Abstract

This study aims to understand how properties of modified aluminosilicate geomaterials influence the antibacterial performance of nanocomposites when prepared with bimetallic nanoparticles (NPs). Copper/silver (Cu/Ag) bimetallic NPs were synthesized in the presence of imogolite (Imo), montmorillonite (Mtt), or zeolite (Zeo) using a simple onepot method and characterized for their crystal phases, micro- and nanomorphologies, particle size, elemental composition, and electrophoretic mobility. The antibacterial activity was evaluated through minimum inhibition concentration assays of NPs and nanocomposites for Gram (-) Escherichia coli and Gram (+) Staphylococcus aureus bacteria.
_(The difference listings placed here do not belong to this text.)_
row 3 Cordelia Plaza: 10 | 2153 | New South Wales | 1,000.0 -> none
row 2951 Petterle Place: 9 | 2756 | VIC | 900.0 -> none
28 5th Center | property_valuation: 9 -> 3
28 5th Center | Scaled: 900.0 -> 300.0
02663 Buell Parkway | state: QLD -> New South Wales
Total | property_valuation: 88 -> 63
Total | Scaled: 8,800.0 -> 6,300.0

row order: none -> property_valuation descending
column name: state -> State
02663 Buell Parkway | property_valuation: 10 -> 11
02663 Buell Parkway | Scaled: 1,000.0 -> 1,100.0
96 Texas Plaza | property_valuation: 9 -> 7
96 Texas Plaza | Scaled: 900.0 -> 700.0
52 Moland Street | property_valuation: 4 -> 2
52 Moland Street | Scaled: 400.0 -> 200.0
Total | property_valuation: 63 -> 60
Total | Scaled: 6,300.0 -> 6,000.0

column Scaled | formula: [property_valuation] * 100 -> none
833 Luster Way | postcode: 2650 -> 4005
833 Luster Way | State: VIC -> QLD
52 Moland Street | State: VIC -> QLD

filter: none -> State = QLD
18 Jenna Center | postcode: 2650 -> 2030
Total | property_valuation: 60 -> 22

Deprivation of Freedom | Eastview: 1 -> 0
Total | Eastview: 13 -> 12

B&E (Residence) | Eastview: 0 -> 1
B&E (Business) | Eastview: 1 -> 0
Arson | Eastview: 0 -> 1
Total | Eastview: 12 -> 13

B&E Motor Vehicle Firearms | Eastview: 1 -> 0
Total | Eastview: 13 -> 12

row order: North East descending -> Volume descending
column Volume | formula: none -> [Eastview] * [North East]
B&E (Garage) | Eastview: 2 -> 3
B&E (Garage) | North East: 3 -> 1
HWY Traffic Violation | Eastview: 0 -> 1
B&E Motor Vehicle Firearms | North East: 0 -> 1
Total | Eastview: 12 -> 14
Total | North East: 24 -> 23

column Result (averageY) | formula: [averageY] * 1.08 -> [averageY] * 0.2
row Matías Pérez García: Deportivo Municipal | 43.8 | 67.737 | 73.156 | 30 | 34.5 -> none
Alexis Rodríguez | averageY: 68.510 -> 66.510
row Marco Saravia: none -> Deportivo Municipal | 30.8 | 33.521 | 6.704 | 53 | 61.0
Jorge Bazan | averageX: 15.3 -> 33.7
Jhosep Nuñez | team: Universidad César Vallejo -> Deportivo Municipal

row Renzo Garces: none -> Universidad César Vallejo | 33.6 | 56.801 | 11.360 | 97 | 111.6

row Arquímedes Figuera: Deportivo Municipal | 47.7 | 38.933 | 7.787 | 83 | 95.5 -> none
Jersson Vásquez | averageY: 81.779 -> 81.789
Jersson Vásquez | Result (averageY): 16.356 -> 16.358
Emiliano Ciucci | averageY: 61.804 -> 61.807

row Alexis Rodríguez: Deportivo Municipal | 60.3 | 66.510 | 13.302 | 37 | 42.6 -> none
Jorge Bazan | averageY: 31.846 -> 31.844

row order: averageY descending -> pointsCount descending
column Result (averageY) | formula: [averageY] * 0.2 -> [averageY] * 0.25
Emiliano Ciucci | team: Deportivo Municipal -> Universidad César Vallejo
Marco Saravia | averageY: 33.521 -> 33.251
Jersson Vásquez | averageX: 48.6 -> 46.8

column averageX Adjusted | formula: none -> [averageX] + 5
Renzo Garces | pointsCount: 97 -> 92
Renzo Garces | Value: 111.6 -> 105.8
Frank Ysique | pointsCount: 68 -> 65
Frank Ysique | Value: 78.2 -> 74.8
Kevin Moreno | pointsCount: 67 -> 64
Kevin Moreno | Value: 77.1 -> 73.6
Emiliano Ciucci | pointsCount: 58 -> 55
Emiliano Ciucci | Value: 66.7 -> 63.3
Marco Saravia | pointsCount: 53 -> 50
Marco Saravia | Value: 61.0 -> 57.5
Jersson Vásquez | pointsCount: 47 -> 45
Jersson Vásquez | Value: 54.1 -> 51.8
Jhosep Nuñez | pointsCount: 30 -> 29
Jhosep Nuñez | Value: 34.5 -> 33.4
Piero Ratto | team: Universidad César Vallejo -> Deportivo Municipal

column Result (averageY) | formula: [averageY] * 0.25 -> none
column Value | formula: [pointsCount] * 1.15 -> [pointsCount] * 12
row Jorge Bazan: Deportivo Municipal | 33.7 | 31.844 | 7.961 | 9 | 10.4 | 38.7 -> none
Deposition of metallic Cu-0, Ag-0, and cuprite NPs was confirmed in Zeo_Cu/Ag and Imo_Cu/Ag nanocomposites, whereas only Cu-0 and Ag-0 were identified in Mtt_Cu/Ag. The bimetallic NPs were more uniformly distributed on Zeo and Mtt than Imo. Particle sizes of 28.1 +/- 5.0, 9.4 +/- 2.3, 10.1 +/- 1.7, and 12 +/- 1.3 nm were determined for Cu/Ag NPs, Imo_Cu/Ag, Mtt_Cu/Ag, and Zeo_Cu/Ag, respectively. The release rate of Cu and Ag ions from Zeo_Cu/Ag was higher than those of pristine Cu/Ag NPs and the other two nanocomposites. The antimicrobial action of bimetallic NPs and nanocomposites was dose-dependent in relation to the concentration of concerned materials and their stability in the medium. The physicochemical characteristics of Zeo resulted in a homogeneous distribution and low oxidation and agglomeration of Cu/Ag NPs, consequently increasing the antibacterial activity. Results of this study highlight the benefits of using a geomaterial support to achieve high antibacterial activity of bimetallic NPs, which could help reduce the consumption of pure Cu/Ag salts in NP-based antibacterial applications.